Effect of inhibition of EBV-encoded latent membrane protein-1 by small interfering RNA on EBV-positive nasopharyngeal carcinoma cell growth.

OBJECTIVE

To evaluate the feasibility of using small interfering RNA (siRNA) for selective inhibiting latent membrane protein-1 (LMP1) expression in Epstein-Barr virus (EBV)-positive nasopharyngeal carcinoma (NPC) cell line C611, and observe the effects of LMP1 gene silencing on the NPC cell growth.

METHODS

Four synthesized double-strand siRNA were respectively transfected into NPC cells, using Oligofectamine reagent. The subsequent changes in LMP1 mRNA level were determined by semi-quantitative reverse transcriptase (RT)-PCR. Flow cytometry and MTT assay were employed to examine the alterations in cell cycle and cell proliferation.

RESULTS

The most effective sequence was identified among the 4 candidate siRNAs, and its single dose caused nearly 90% loss of LMP1 mRNA in C611 cells, with sustained specific inhibition for 96 h following a re-transfection.

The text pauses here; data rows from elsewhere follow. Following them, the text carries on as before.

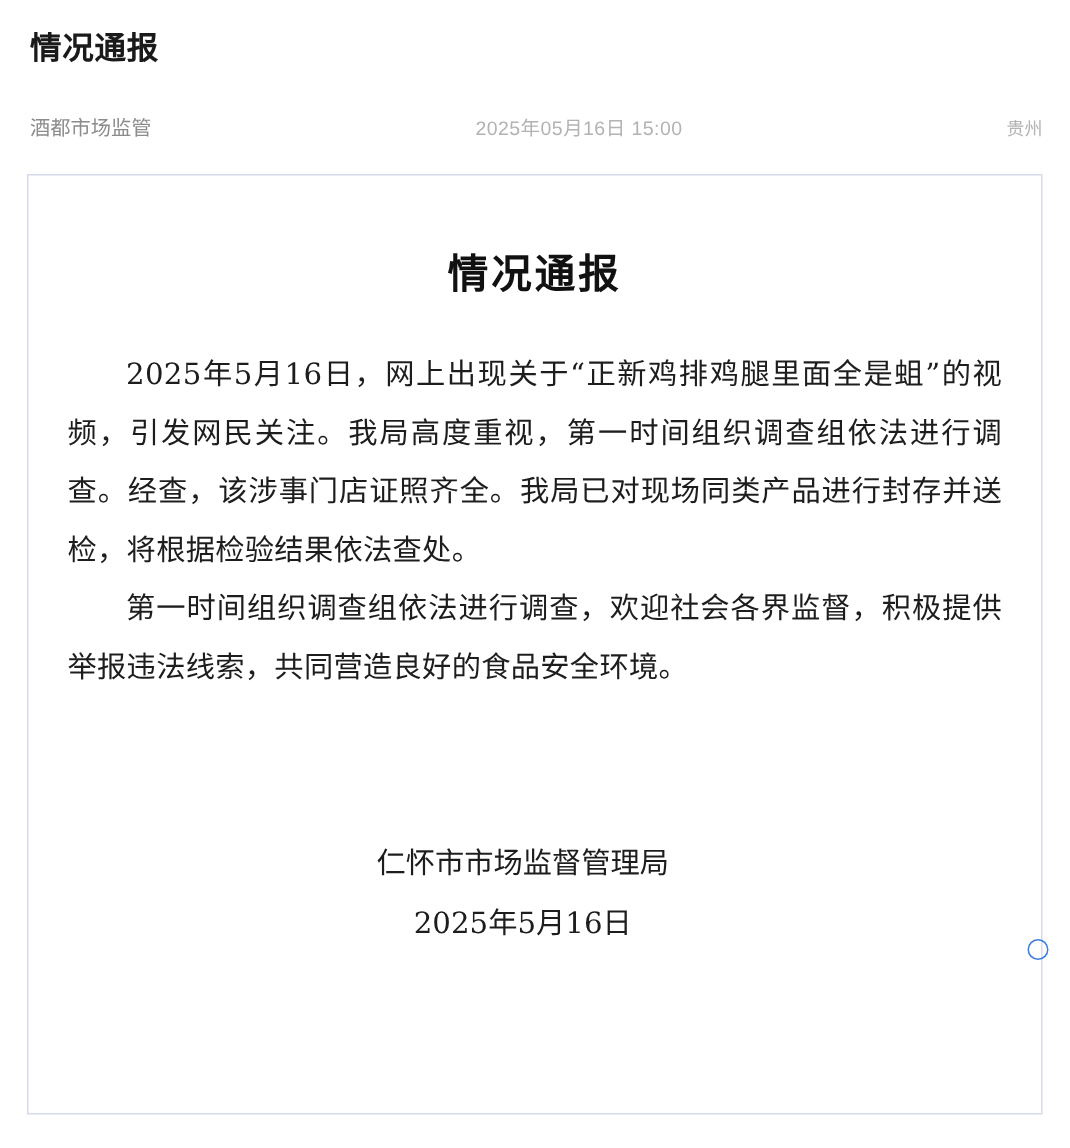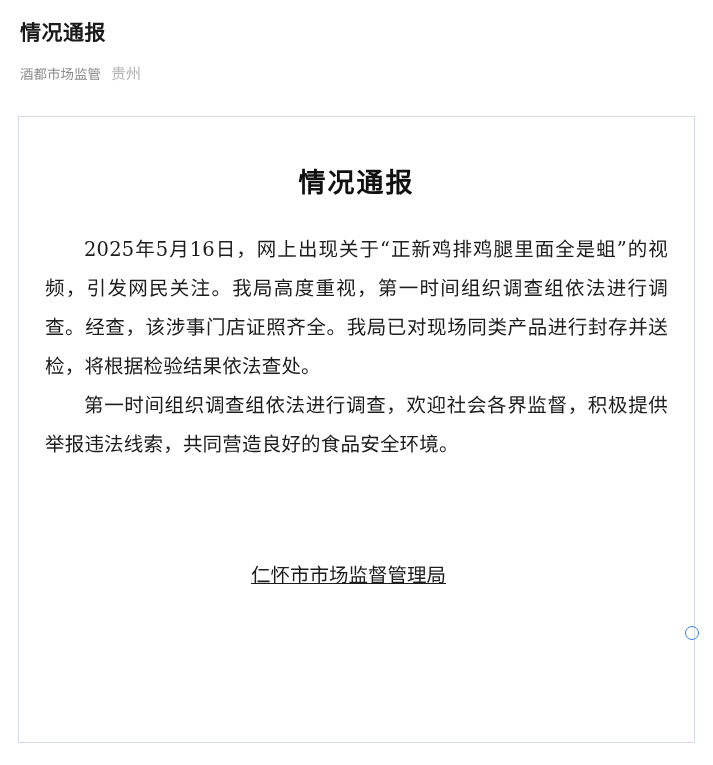--- a/index.html
+++ b/index.html
@@ -37,9 +37,10 @@
     display: flex;
     align-items: center;
     gap: 10px;
-    margin: 14px 0 0 2px;
+    margin: 26px 0 0 2px;
     font-size: 13px;
     color: #9a9a9a;
+    justify-content: space-between;
   }
   .meta-source {
     color: #8c8c8c;

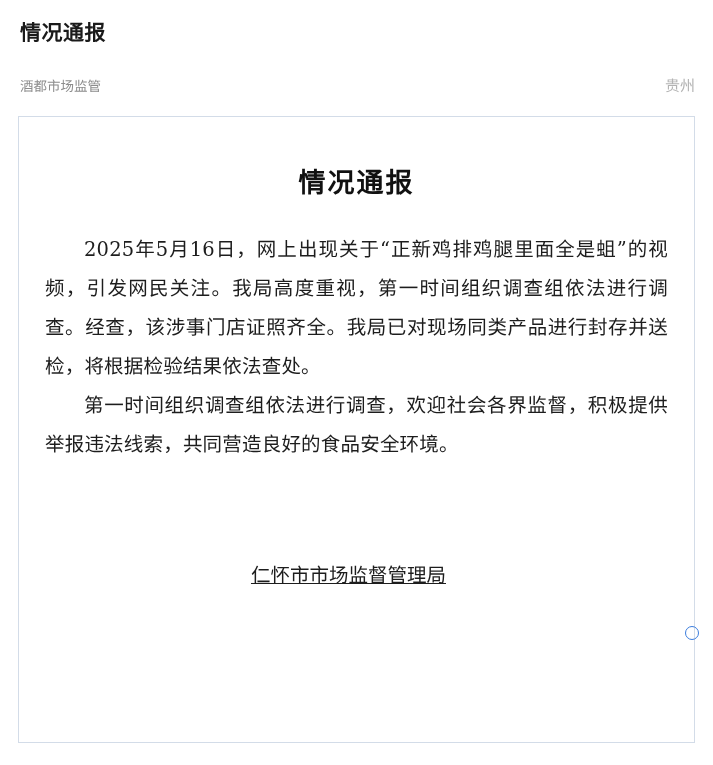--- a/index.html
+++ b/index.html
@@ -130,6 +130,7 @@
 
   <div class="meta-row">
     <span class="meta-source">酒都市场监管</span>
+    <span class="meta-time">2025年05月16日 15:00</span>
     <span class="meta-location">贵州</span>
   </div>
 

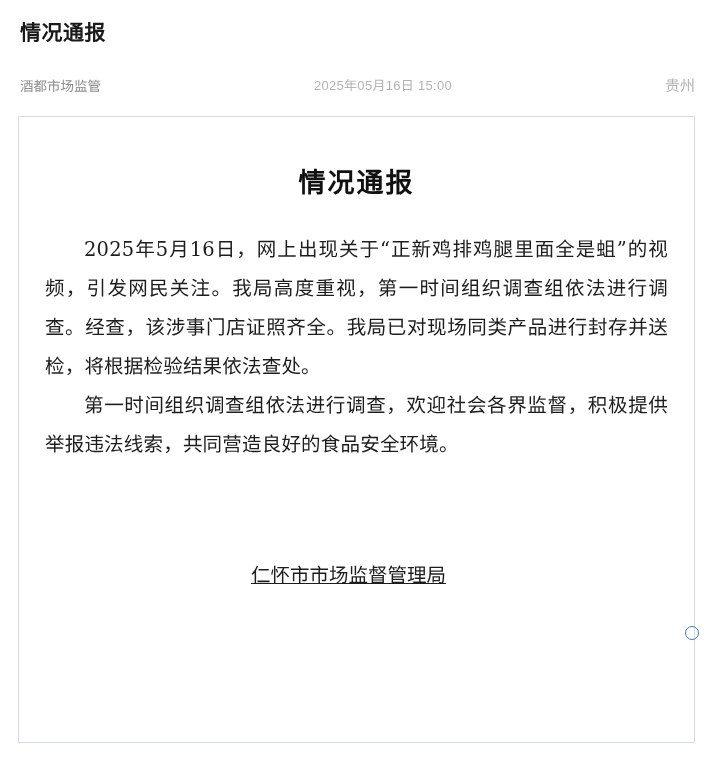--- a/index.html
+++ b/index.html
@@ -53,7 +53,7 @@
   }
   .meta-location {
     color: #b3b3b3;
-    font-size: 15px;
+    font-size: 12px;
   }
 
   .notice-card {

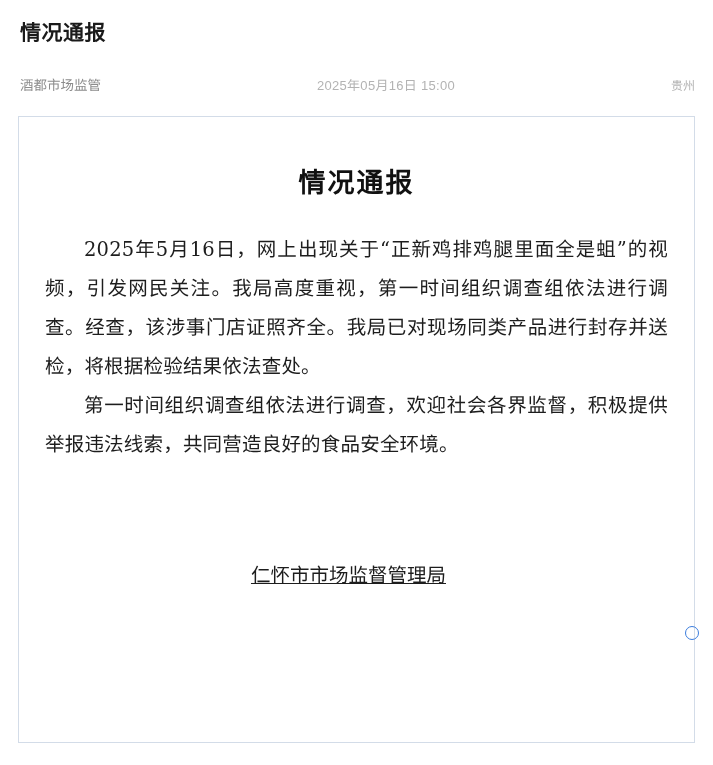--- a/index.html
+++ b/index.html
@@ -104,7 +104,6 @@
   }
   .signature .sig-org {
     display: block;
-    text-decoration: underline;
   }
   .signature .sig-date {
     display: block;

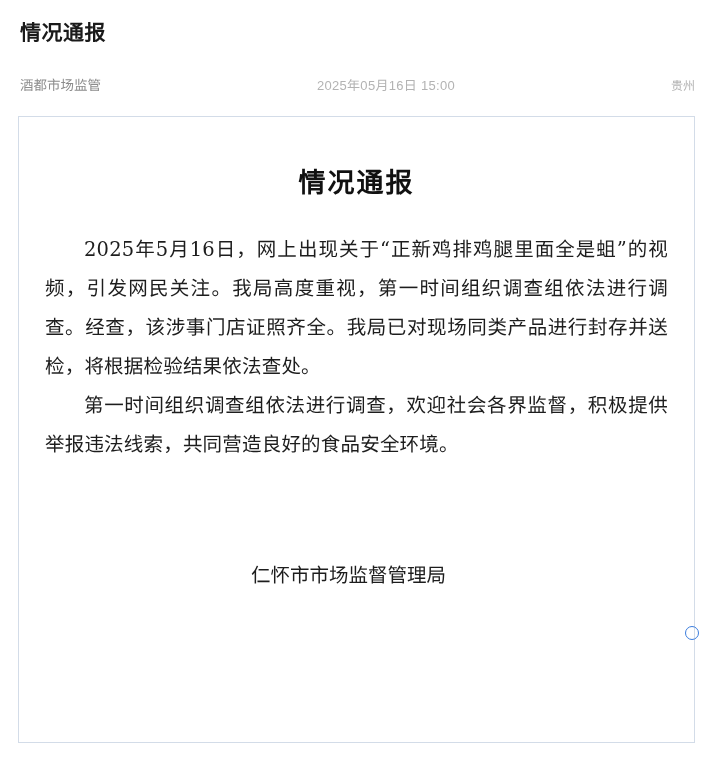--- a/index.html
+++ b/index.html
@@ -144,6 +144,7 @@
 
     <div class="signature">
       <span class="sig-org">仁怀市市场监督管理局</span>
+      <span class="sig-date">2025年5月16日</span>
     </div>
 
   </div>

LMP1 siRNA treatment resulted in cell cycle arrest at G(0)-G(1) phase, accompanied by a reduction of cell proliferation by 33%, whereas EBV-negative NPC cells appeared unaffected.

CONCLUSIONS

EBV-encoded LMP-1 is vulnerable to RNA interference and selective inhibition of LMP1 suppresses the proliferation of EBV-positive NPC cells, a finding that sheds light on the possible use of RNA interference in further investigations of LMP1 and for therapeutic purposes of EBV-related NPC.